Have you ever heard the expression ‘Painted Lady’ and wondered what it meant? If it was your great-grandmother who said it, she was probably referring to a ‘loose’ or ‘fallen’ woman, or a floozy who wore make-up (heaven forbid!). Women who were gently-bred did not use cosmetics or any facial adornment.
The term now commonly refers to Victorian and Edwardian Homes that have been painted in loud but harmonious colors to accentuate the stunning architectural details that were prevalent during the 19th Century. After World War I and II, the bright and striking colors of the San Francisco skyline were painted over with the surplus battleship-gray paint that was left from the war effort. During the late 1970’s, as they uncovered and rediscovered the excitement of the original tones, the term ‘Painted Lady’ was coined to refer to these colorful houses.

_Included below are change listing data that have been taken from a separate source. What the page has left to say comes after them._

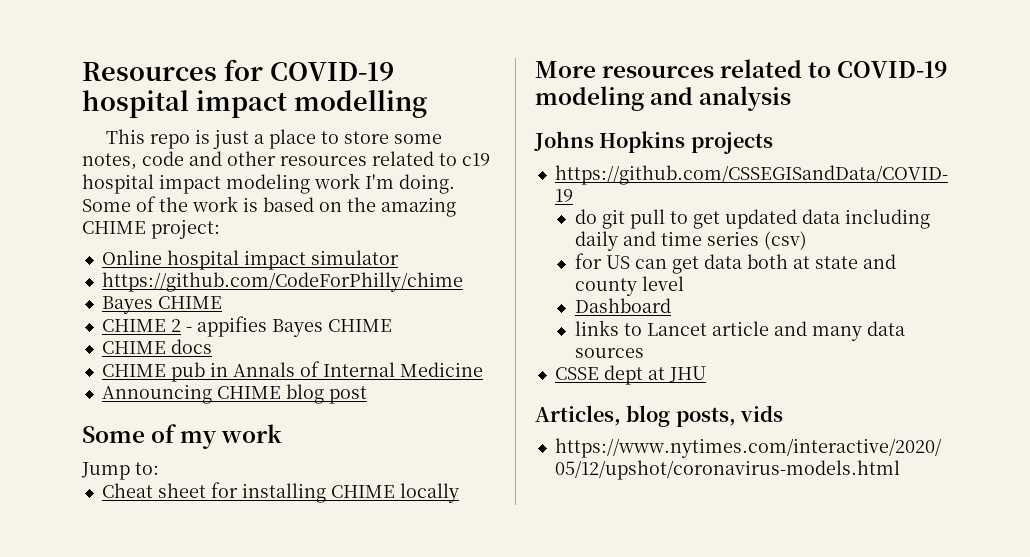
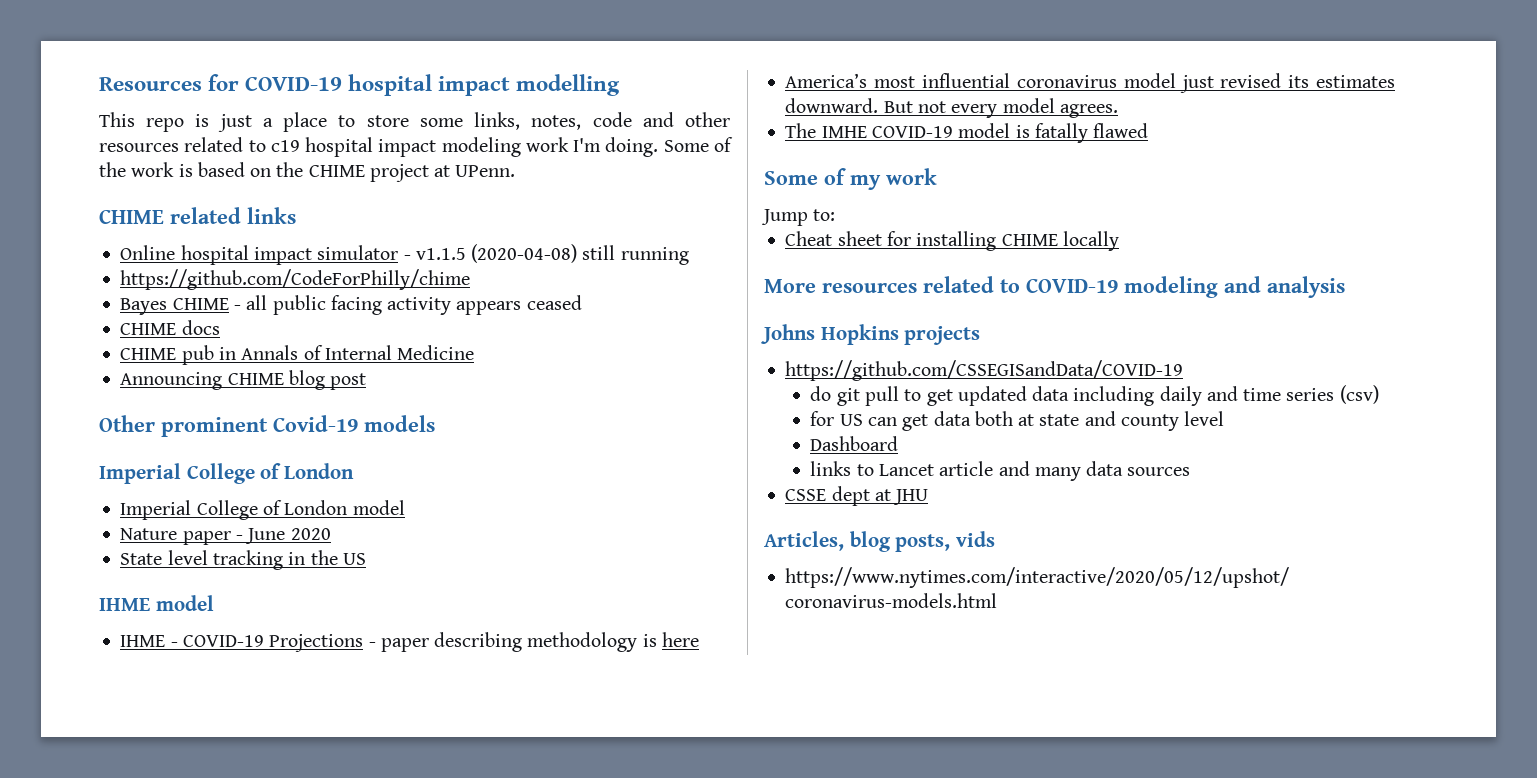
- This repo is just a place to store some notes, code and other resources related to c19 hospital impact modeling work I'm doing.
+ This repo is just a place to store some links, notes, code and other resources related to c19 hospital impact modeling work I'm doing.
- Some of the work is based on the amazing CHIME project:
- Online hospital impact simulator
+ Some of the work is based on the CHIME project at UPenn.
+ CHIME related links
+ Online hospital impact simulator - v1.1.5 (2020-04-08) still running
  https://github.com/CodeForPhilly/chime
- Bayes CHIME
- CHIME 2 - appifies Bayes CHIME
+ Bayes CHIME - all public facing activity appears ceased
+ Other prominent Covid-19 models
+ Imperial College of London
+ Imperial College of London model
+ Nature paper - June 2020
+ State level tracking in the US
+ IHME model
+ IHME - COVID-19 Projections - paper describing methodology is here
+ America’s most influential coronavirus model just revised its estimates downward. But not every model agrees.
+ The IMHE COVID-19 model is fatally flawed

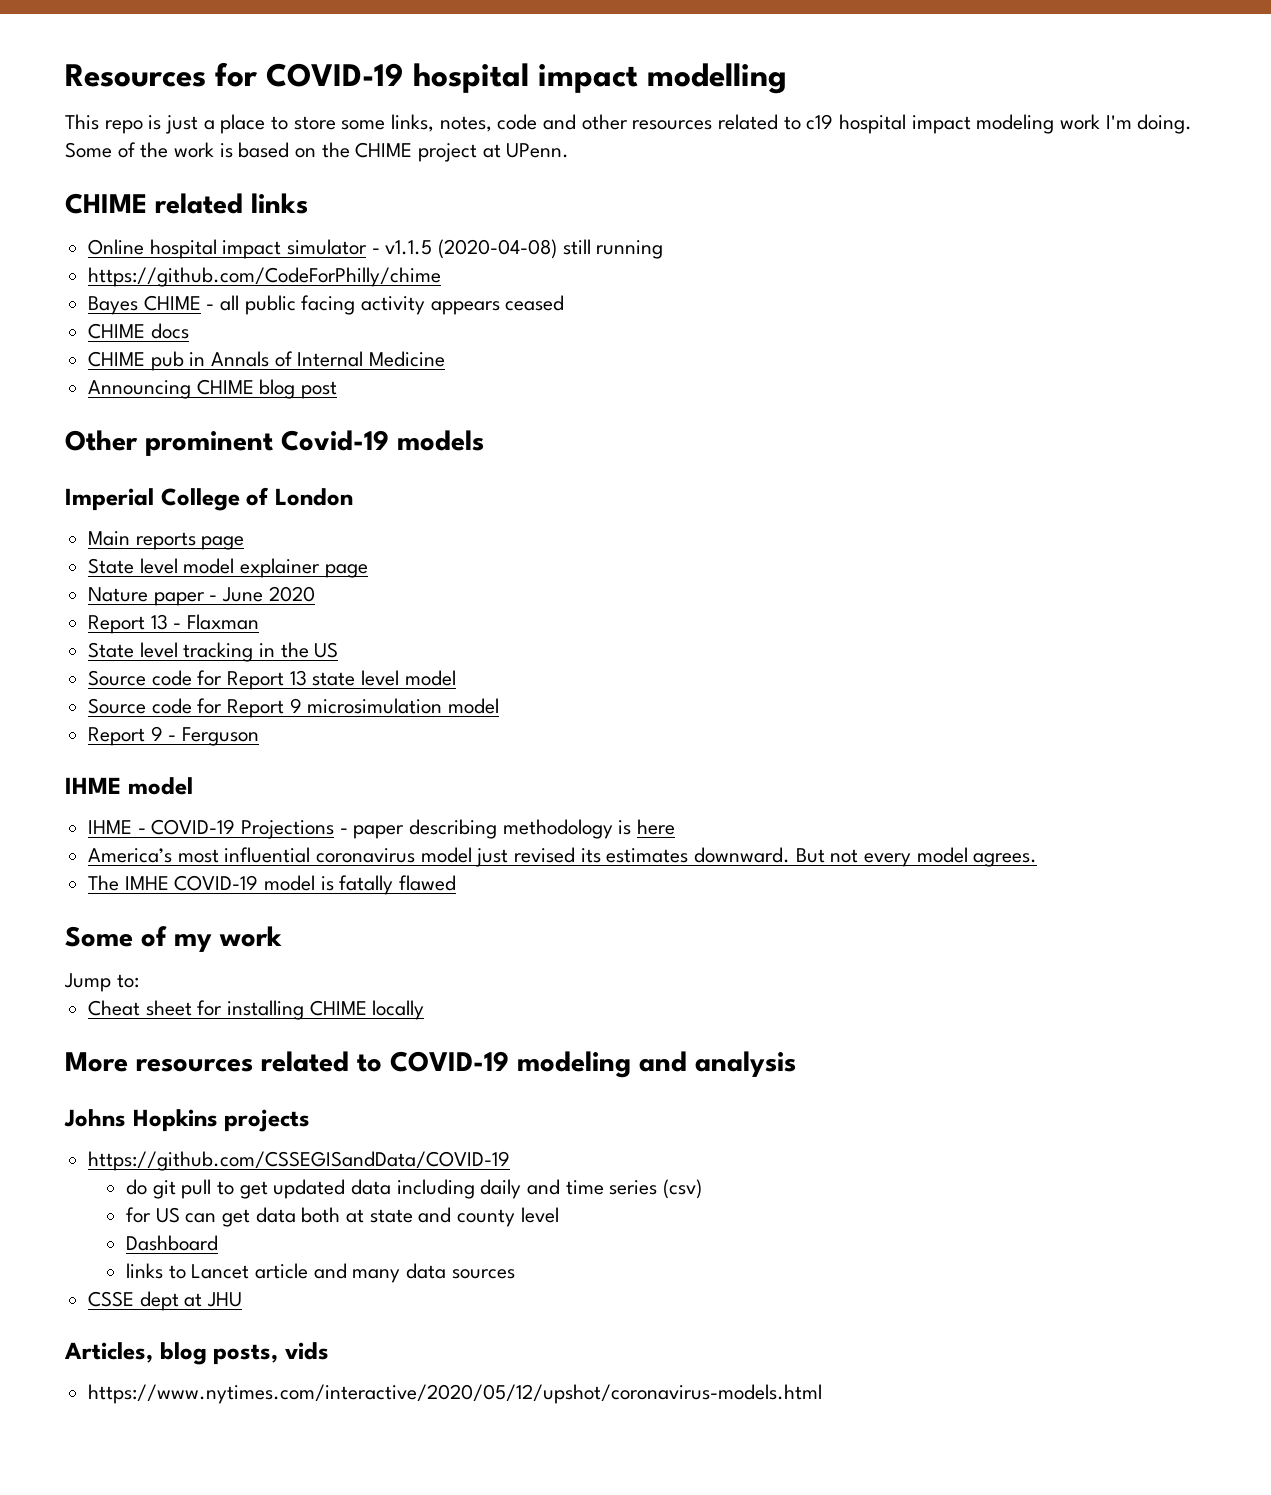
- Imperial College of London model
+ Main reports page
+ State level model explainer page
+ Report 13 - Flaxman
+ Source code for Report 13 state level model
+ Source code for Report 9 microsimulation model
+ Report 9 - Ferguson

When my husband and I were restoring Victorian Homes in Downtown Colorado Springs, one of the first things we realized was that a house went from ho-hum to exciting with the addition of a third color. We subsequently discovered that it is the addition of a third contrasting shade (or more) that is one of the qualifiers of making it a true Painted Lady. The paint must be used to accentuate and embellish the decorative architectural details of the home, and the color and architecture are supposed to be harmonious and balanced – the harmony of which is certainly subjective. (As in a tuba and the cymbals – they are contrasted but not always harmonious.) Sometimes as many as a dozen colors are used to draw out the beauty of the intricate craftsmanship.
Victorians loved color – bold was beautiful, and white was not an option, contrary to many houses that you currently see in Downtown Colorado Springs. Shades of nature were sought, and they weren’t afraid to use extreme hues. Deep red, bright yellow, rich chocolate, bold blue, vivid green, shocking pink, fresh orange – all were colors that were used liberally and lovingly when decorating not only their mansions, but also their smaller homes.
If you are fortunate enough to live in an older home, get creative. Look out your window. Pull from the colors of nature and don’t be afraid. The trick will be to choose colors that your neighbors won’t have to turn up their radios to overcome the loudness of your choices.